The fact that certain jobs land in certain places is an outgrowth of the philosophy of international trade:
The biggest advantage of international trade relates to the advantages accruing from territorial division of labour and international specialization. International trade enables a country to specialize in the production of those commodities in which it enjoys special advantages.
The US has a fantastic higher education system. The US has sufficient economic prosperity to afford many people a life of relative leisure. These advantages, amongst many others, promote a knowledge economy. The US does not have similar advantages when it comes to a manual labor economy.
When I think of this admittedly sensitive topic, I think of the slogan “Made in the U.S.A.”. Products with that slogan evoke a measure of pride in the US. Manufacturing jobs aren’t just jobs in America. They’re part of the culture. For many people, they’re woven deeply into the fabric of America.
Contrast “Made in the U.S.A.” with “Designed by Apple in California”. That’s what Apple prints on their products. It’s a subtle, but meaningful shift. Apple is declaring that the design work is what’s most important. The design holds their competitive advantage. The physical task of putting the pieces together isn’t as important.
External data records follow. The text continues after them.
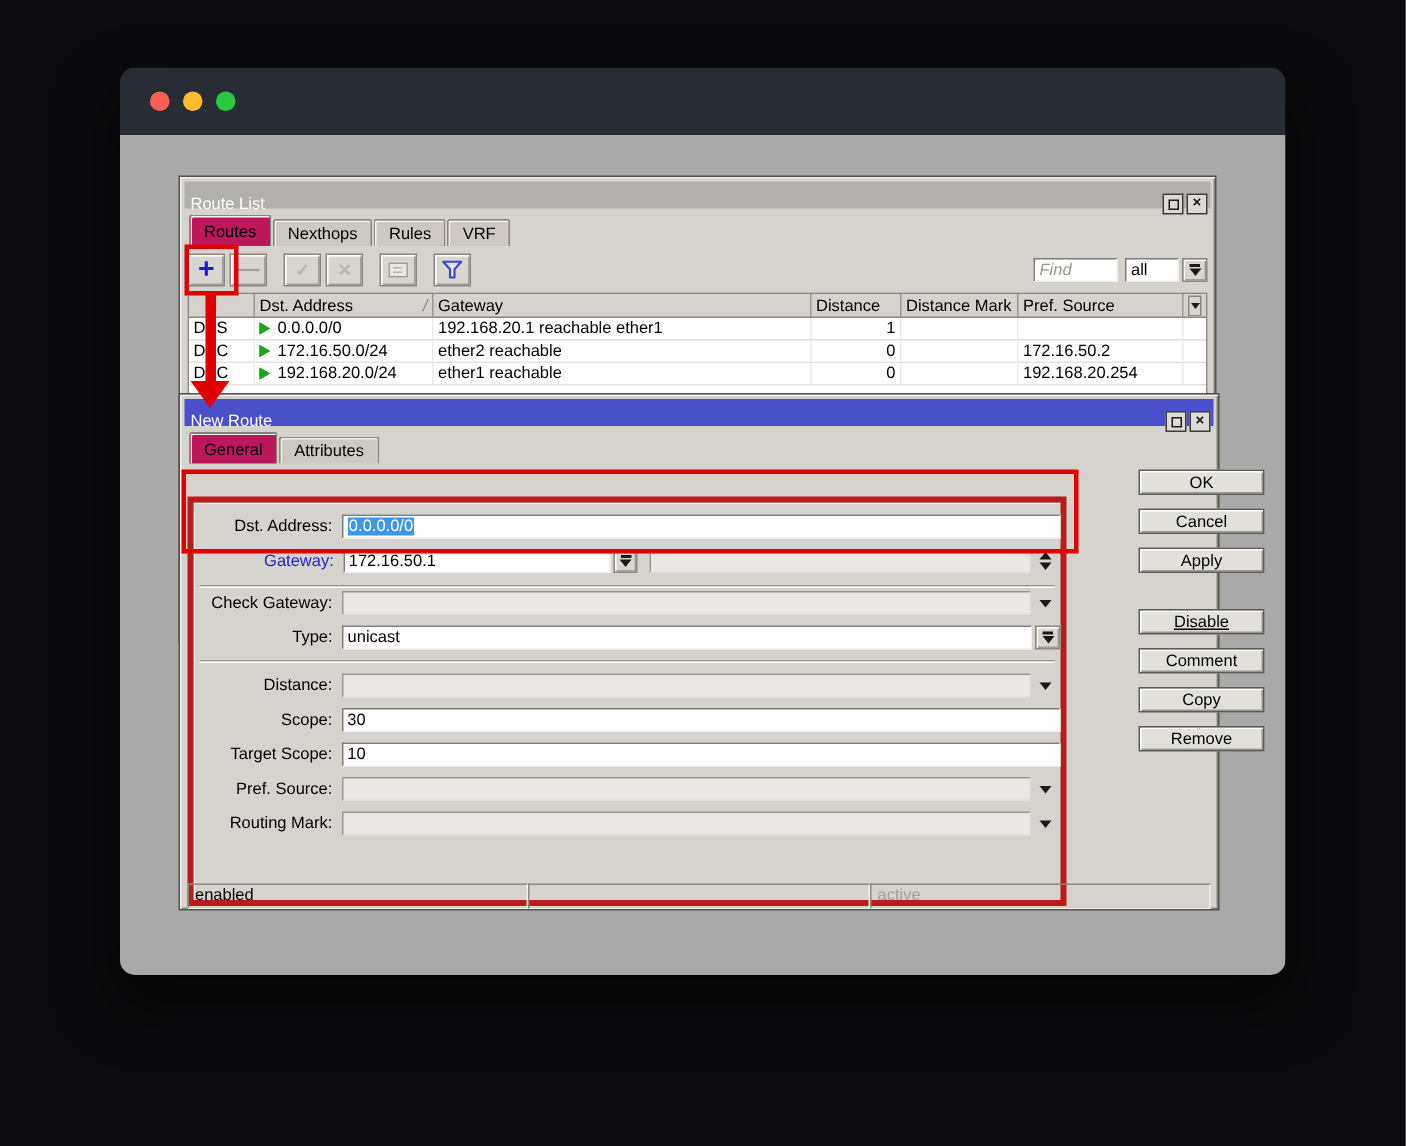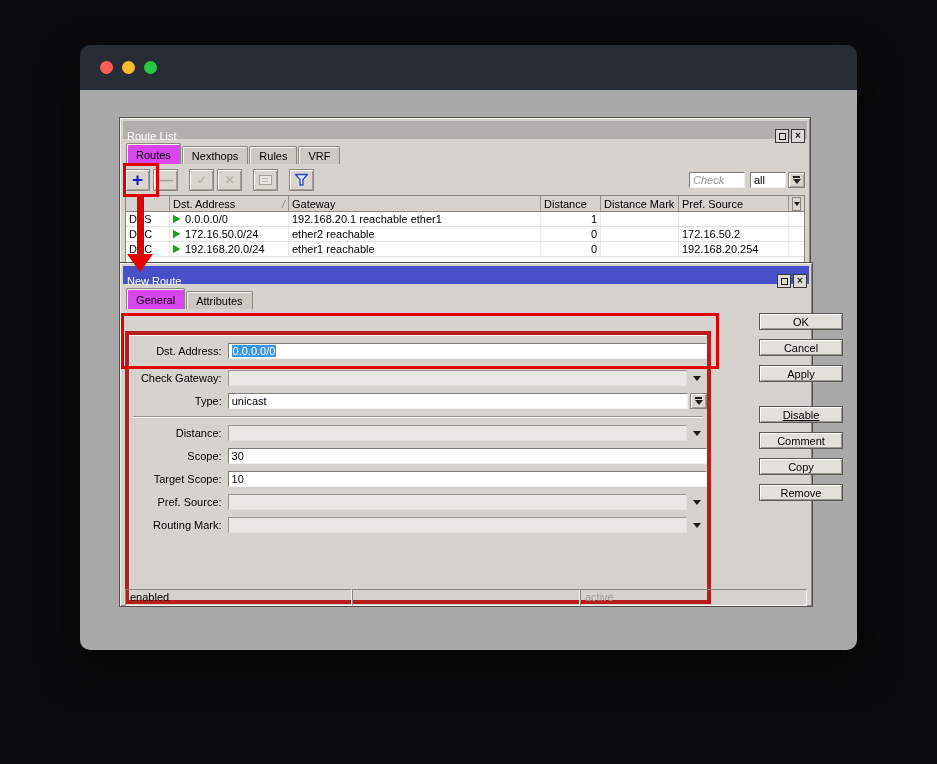--- a/index.html
+++ b/index.html
@@ -28,21 +28,21 @@
   .tbar-title { flex:1; }
   .wbtn { width:14px; height:14px; margin-left:2px; background:#dcdad6; border:1px solid #3c3a37;
     display:flex; align-items:center; justify-content:center; font-size:10px; line-height:1;
     color:#1b1a18; font-weight:bold; }
   .wbtn .sq { width:7px; height:7px; border:1.5px solid #1b1a18; display:block; }
 
   
   .tabrow { display:flex; align-items:flex-end; padding-left:3px; margin-top:4px; height:21px; }
   .tab { padding:3px 9px 3px; margin-right:1px; background:#cdc9c2; border:1px solid #8a8781;
     border-bottom:none; border-radius:2px 2px 0 0; box-shadow:inset 1px 1px 0 #f4f3f1; height:18px; }
-  .tab.active { background:#d946ef; height:21px; position:relative; z-index:2; padding-top:5px; }
+  .tab.active { background:#be185d; height:21px; position:relative; z-index:2; padding-top:5px; }
 
   
   .toolbar { display:flex; align-items:center; margin:4px 2px 3px 2px; height:24px; }
   .tbtn { width:25px; height:22px; margin-right:3px; background:#d9d6d0; border:1px solid #8a8781;
     box-shadow:inset 1px 1px 0 #fff, inset -1px -1px 0 #a39f98;
     display:flex; align-items:center; justify-content:center; }
   .tbtn.gap { margin-left:8px; }
   .plus-glyph { color:#1b1bd1; font-weight:bold; font-size:19px; line-height:14px; }
   .minus-glyph { color:#a29f99; font-weight:bold; font-size:15px; line-height:10px; }
   .dis-glyph { color:#b5b2aa; font-size:12px; font-weight:bold; text-shadow:1px 0 #c8c5bf; }
@@ -167,21 +167,21 @@
           </span>
         <span class="tbtn gap">
             <span class="sheet-icon"></span>
           </span>
         <span class="tbtn gap">
           <svg width="15" height="14" viewBox="0 0 15 14">
             <path d="M1.5 1.5 h12 l-4.5 5 v5.5 l-3 0 v-5.5 z" fill="#dce6f6" stroke="#3a46c4" stroke-width="1.4" stroke-linejoin="round"></path>
           </svg>
         </span>
         <span class="spacer"></span>
-        <span class="input" style="width:56px; color:#9a9791;"><span class="ph">Check</span></span>
+        <span class="input" style="width:56px; color:#9a9791;"><span class="ph">Find</span></span>
         <span class="input" style="width:36px; margin-left:5px;"><span>all</span></span>
         <span class="combo" style="margin-left:2px;">
           <span class="bar"></span>
             <span class="tri-down"></span>
         </span>
       </div>
 
       <div class="tablewrap">
         <div class="trow thead">
           <span class="tc c-flags"></span>
@@ -254,20 +254,33 @@
         <div class="tabrow">
           <span class="tab active">General</span>
           <span class="tab">Attributes</span>
         </div>
 
         <div class="tabpage">
           <div class="frow">
             <span class="flabel">Dst. Address:</span>
             <span class="input w-full"><span class="sel">0.0.0.0/0</span></span>
           </div>
+          <div class="frow" style="margin-bottom:8px;">
+            <span class="flabel blue">Gateway:</span>
+            <span class="input w-gw"><span>172.16.50.1</span></span>
+            <span class="combo" style="margin-left:2px;">
+                <span class="bar"></span>
+                <span class="tri-down"></span>
+              </span>
+            <span class="dinput w-gw2"><span></span></span>
+            <span class="spin">
+                <span class="tri-up"></span>
+                <span class="tri-down"></span>
+              </span>
+          </div>
 
           <div class="sep"></div>
 
           <div class="frow" style="margin-top:2px;">
             <span class="flabel">Check Gateway:</span>
             <span class="dinput w-combo"><span></span></span>
             <span class="dropzone">
                 <span class="tri-down"></span>
               </span>
           </div>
This topic is sensitive for the reason I’ve already discussed…real people are losing real jobs. People relied on those manufacturing jobs to pay bills, to support their families. The loss of those jobs is a true tragedy for millions of families.
Another reason this topic is sensitive is the politics. Any politician can win votes by standing up for the people who’ve lost jobs. It’s easy to rail against big corporations or China. It’s a classic “us against them” position.
When you take a deeply personal issue like someone’s livelihood, and inject a heaping dose of politics…you’ll have a powder keg. That’s why it’s so difficult to have a reasoned, rational conversation about jobs and globalization.
It’s the same reason I found Jeff Immelt’s commencement address to be embittered. Immelt has a reason to feel attacked. He got into a back and forth with Bernie Sanders recently, where Sanders claimed GE was “destroying the moral fabric of America”. You also have all the debate about how much GE pays in US income taxes. GE is often in the spotlight in these kinds of debates. I’m sure Immelt is tired of defending his company.
Even though Jeff Immelt is angry, and people who have lost their jobs are angry…long term, the US wins if it can steer more of its workforce toward knowledge-heavy jobs over labor-heavy jobs. It’s a difficult discussion to have, but it’s necessary.